Il metodo di lavoro è disciplinato, come ci si aspetta. I fotografi non verranno lasciati liberi di girare il circuito in autonomia. Greg Childs, fondatore di Trackside Focus, insieme al team Ferrari, guiderà e valuterà ogni mossa. Il materiale grezzo scattato venerdì e sabato dovrà diventare, entro domenica, contenuti pronti per la stampa, esposti al pubblico per la valutazione a The Wing di Silverstone. Il vincitore verrà poi portato in aereo a Barcellona a novembre per i Ferrari Finali Mondiali, dove dovrà dimostrare il proprio valore come parte del team social media ufficiale Ferrari.

Perché Ferrari lo fa

Marchi come Ferrari non organizzano concorsi del genere per pura generosità. È un modo controllato per rinnovare il linguaggio visivo del brand senza firmare subito contratti con le agenzie più costose al mondo. Allo stesso tempo, Ferrari collega l’iniziativa alla Guild of Motoring Writers Charity, vendendo i lavori dei partecipanti e destinando i proventi a colleghi in difficoltà. Un’operazione di pubbliche relazioni ben congegnata, che unisce responsabilità sociale e la creazione discreta di un database pieno di talenti ambiziosi.
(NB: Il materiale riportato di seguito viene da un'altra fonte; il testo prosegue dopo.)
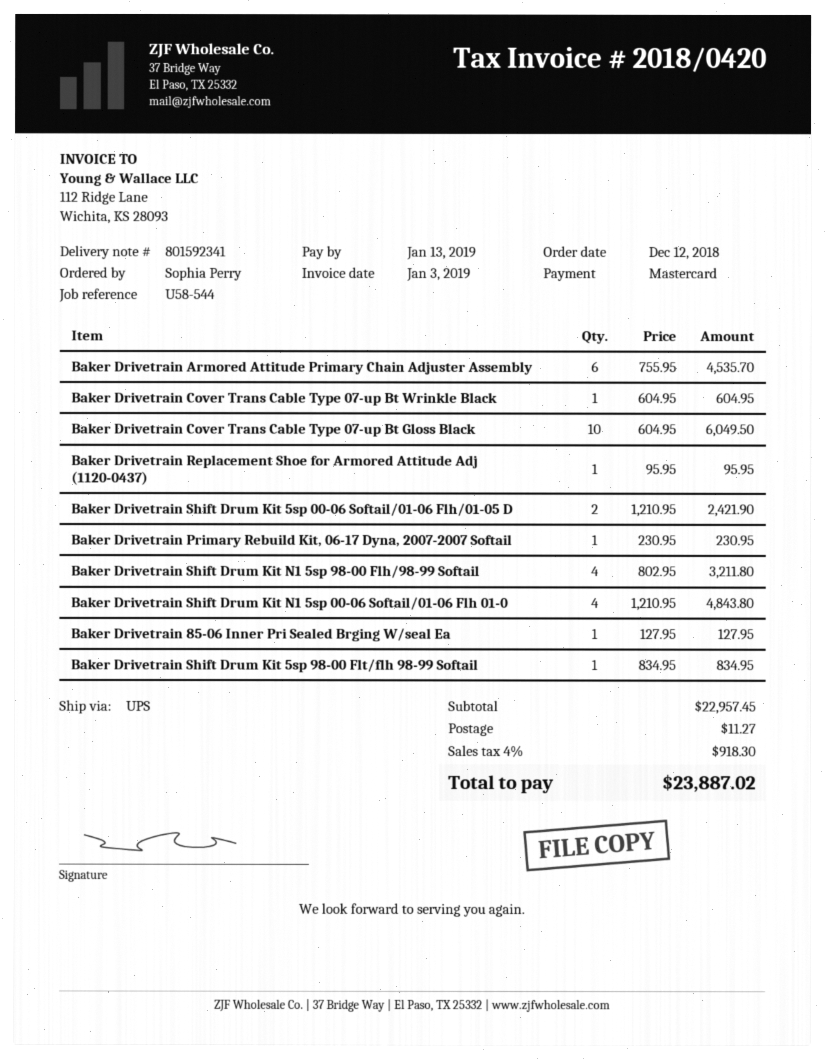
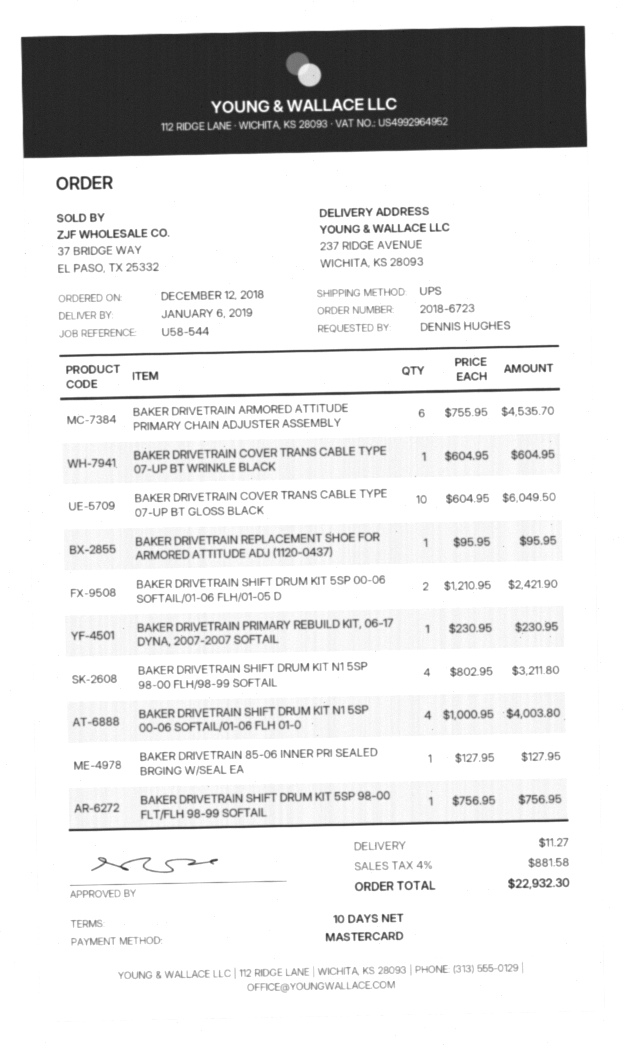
ordered by: Sophia Perry -> DENNIS HUGHES
Baker Drivetrain Shift Drum Kit N1 5sp 00-06 Softail/01-06 Flh 01-0: 4 x 1210.95 = 4843.80 -> 4 x 1000.95 = 4003.80
Baker Drivetrain Shift Drum Kit 5sp 98-00 Flt/flh 98-99 Softail: 1 x 834.95 = 834.95 -> 1 x 756.95 = 756.95
tax: 4% = 918.30 -> 4% = 881.58
total: 23887.02 -> 22932.30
Il vero premio, però, non è un’iscrizione gratuita alla guild. È l’accesso. Il motorsport resta una confraternita piuttosto chiusa. Entrare nel team media ufficiale Ferrari, sul piano professionale, equivale a ricevere un invito a cena con il Papa. Apre porte che per quasi tutti gli altri restano saldamente chiuse.

La competizione richiede presenza e attrezzatura adeguata. Ferrari non coprirà voli né hotel. Offre accesso e status, niente di più. Il saggio di 300 parole richiesto per partecipare deve essere preciso come una traiettoria in un curvone veloce. Un inglese solido e la capacità di vendere la propria visione contano quanto la velocità dell’otturatore. Qualsiasi fotografo che riesca a far comparire il proprio nome sull’Instagram ufficiale Ferrari aumenterà all’istante il proprio valore di mercato nel mondo della pubblicità.

Questo concorso ricorda che il motorsport è sempre una partnership tra macchina e uomo, che la persona coinvolta impugni un volante o una Canon. Ferrari sta semplicemente scegliendo chi è più capace di raccontare quella partnership con stile.